In other words, the Clintons hired sleazy people who knew how to keep them just barely out of the loop when it came to hiding questionable actions.
At issue in the second half of Mr. Barrett’s investigation were the implications of a 1994 appearance that Mr. Cisneros’s mistress, Linda Medlar, made on the program “Inside Edition.” There she detailed the amount of money she had received over the years from Mr. Cisneros, triggering the call for an independent counsel. The interview raised questions about whether Mr. Cisneros had concealed substantial amounts of income from the IRS over a period of several years.
Spurred by Ms. Medlar’s report of monthly gifts from Mr. Cisneros that ran into the tens of thousands of dollars annually, a regional IRS office in San Antonio, TX, began looking into possible tax violations by the Cabinet official. When the office of the independent counsel decided for similar reasons to look into possible tax violations, it asked the attorney general at the time, Janet Reno, for expanded jurisdiction and access to the findings of the ongoing IRS investigation.
This is gonna get ugly, even if the Clintons can’t be implicated. The truth is that Clinton administration political appointees did some very questionable things.
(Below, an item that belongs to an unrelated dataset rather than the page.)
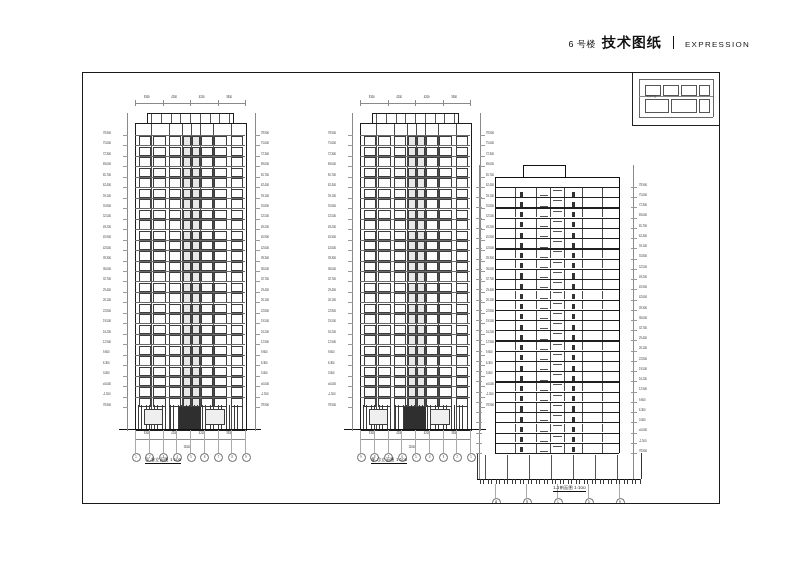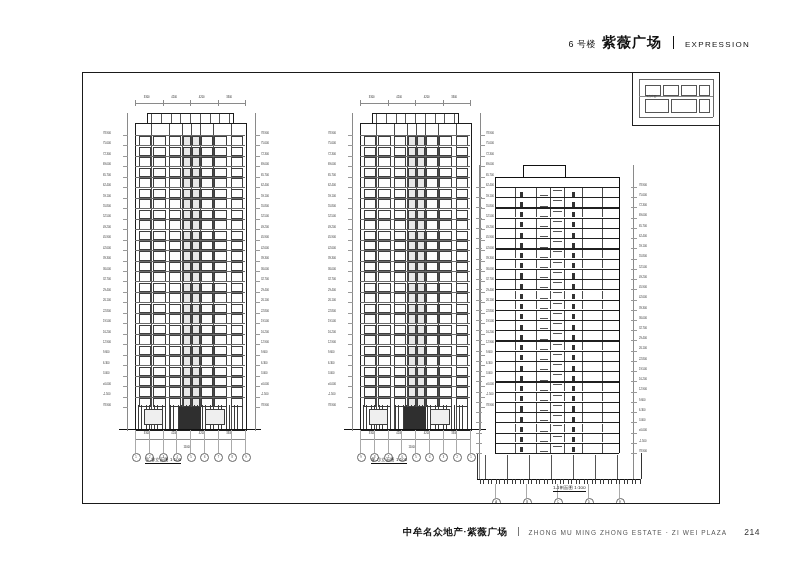"紫薇广场" span.title { text: 紫薇广场 -> 技术图纸 }
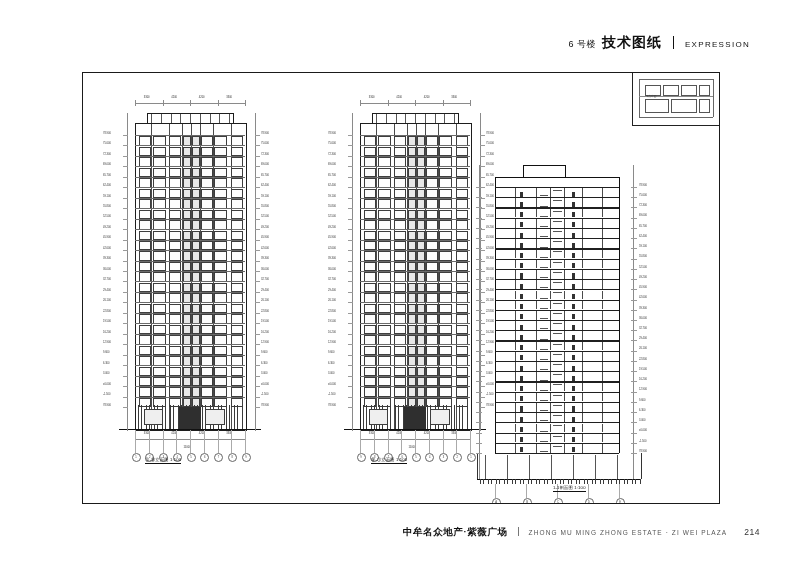"中牟名众地产·紫薇广场" div.footer { html: <div> <span>中牟名众地产·紫薇广场</span> <span></span> <span>ZHONG MU MING ZHONG ESTATE · ZI WEI PLAZA</span> <span>214</span> </div> -> none }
It appears that, at a time when Nancy Pelosi is daily repeating her line about the Republican “culture of corruption”, that the Democrats had their own “culture of corruption” enterprise going.
Ms. Pelosi would be wise to tread lightly with her “culture of corruption” campaign. Unfortunately for Democrats, Ms. Pelosi isn’t wise.
UPDATE:
Michelle Malkin: “The Barrett Report, Finally”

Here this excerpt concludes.